Another thing fans might not understand: EdE is a card-carrying member of Chris Denorfia's Jerry Narron Doesn't Like Me club. It's hard to argue with EdE sitting lately to make room for Josh Hamilton with the way the two of them have been performing, of course. It's not like they can sit David Ross instead. But if EdE finds his groove and is still riding the pine anytime Griffey isn't in the sick ward, it could get ugly.
Welcome Hopper; Good Luck Moeller
Next up, the Reds DFA'd Chad Moeller in favor of Norris Hopper. Again, it's hard to actually argue with the move, but I'm not exactly sure what Moeller did to deserve it. Had he even started a game? It seems like he must have been the designated whipping boy for the catching staff or something.

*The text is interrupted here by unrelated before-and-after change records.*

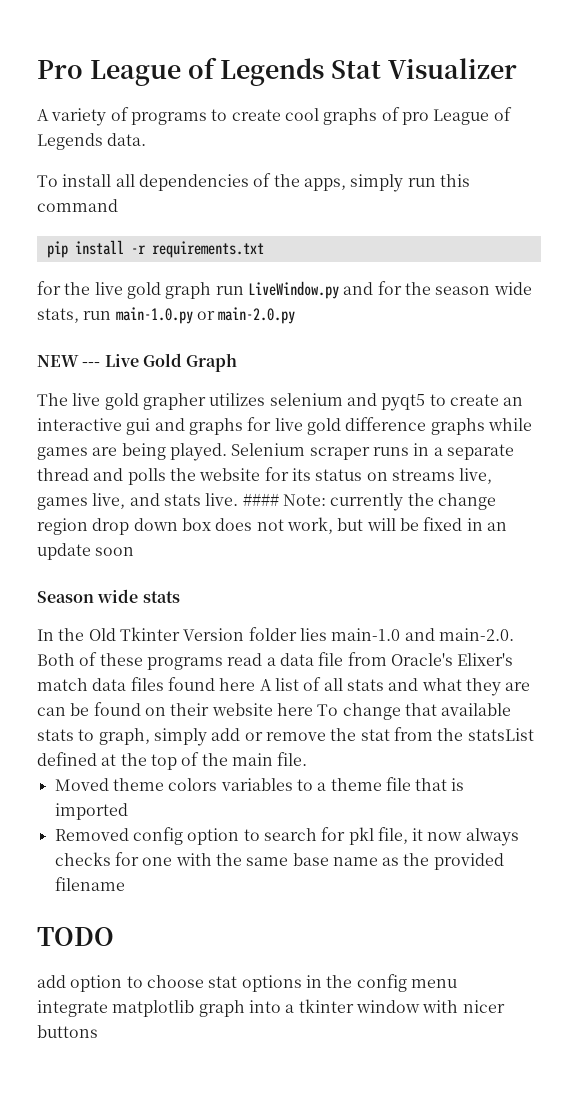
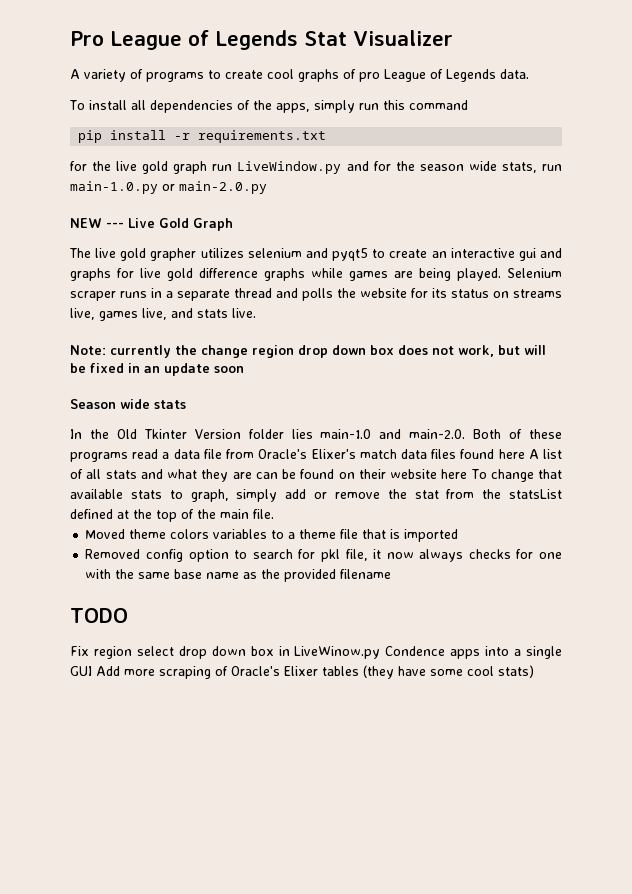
- Selenium scraper runs in a separate thread and polls the website for its status on streams live, games live, and stats live. #### Note: currently the change region drop down box does not work, but will be fixed in an update soon
+ Selenium scraper runs in a separate thread and polls the website for its status on streams live, games live, and stats live.
+ Note: currently the change region drop down box does not work, but will be fixed in an update soon
- add option to choose stat options in the config menu
- integrate matplotlib graph into a tkinter window with nicer buttons
+ Fix region select drop down box in LiveWinow.py Condence apps into a single GUI Add more scraping of Oracle's Elixer tables (they have some cool stats)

Josh Hamilton is Scary Good
Tampa Bay must be kicking themselves about now, eh?
But Will Farney Pitch?
Ryan Freel is now the emergency back-up catcher again, and he's also a cut-up:
A utility man that has played five positions, Freel has never caught in a big league game. Seeking one day to play all nine positions, he also hasn't pitched either.
“That would be fun if it didn't mean anything,” Freel said. “Forty-five games ahead and we already clinched would be the only way you could do it.”
Freel already had his pitch selection planned out for the occasion.
“I would definitely throw the first one behind the guy's head,” Freel said. “Just to make him think, 'I don't know what the heck is going on.' Then I'd provably groove in a strike and hopefully he doesn't hit a home run. Then I'd probably throw the next one over his head again and play around with him.”
And if the batter takes issue and charges the mound?
“I'm hoping Dunn can come in from left field real quick,” Freel said. “Actually, I'll just run out to left field. The guy won't catch me, I'll tell you that.”
If they could arrange this for my birthday or Blogger Day or something, I would really appreciate it. Really, that would mean a lot to me.
What a Sweetie
Aaron Harang is starting a nice program to help fill in some of the void left by Casey's Kids and The Gravy Train:
Aaron's Aces: Reds starter Aaron Harang announced a new “Aaron's Aces” ticket program for children of military personnel currently serving in Iraq and Afghanistan. For all Sunday home games the rest of the season, Harang will host 30 guests with the free tickets, concession coupons and a custom-made T-shirt.
That's a good deal. Doesn't make up for not having your parents around, I guess, but still a pretty sweet trip to the park.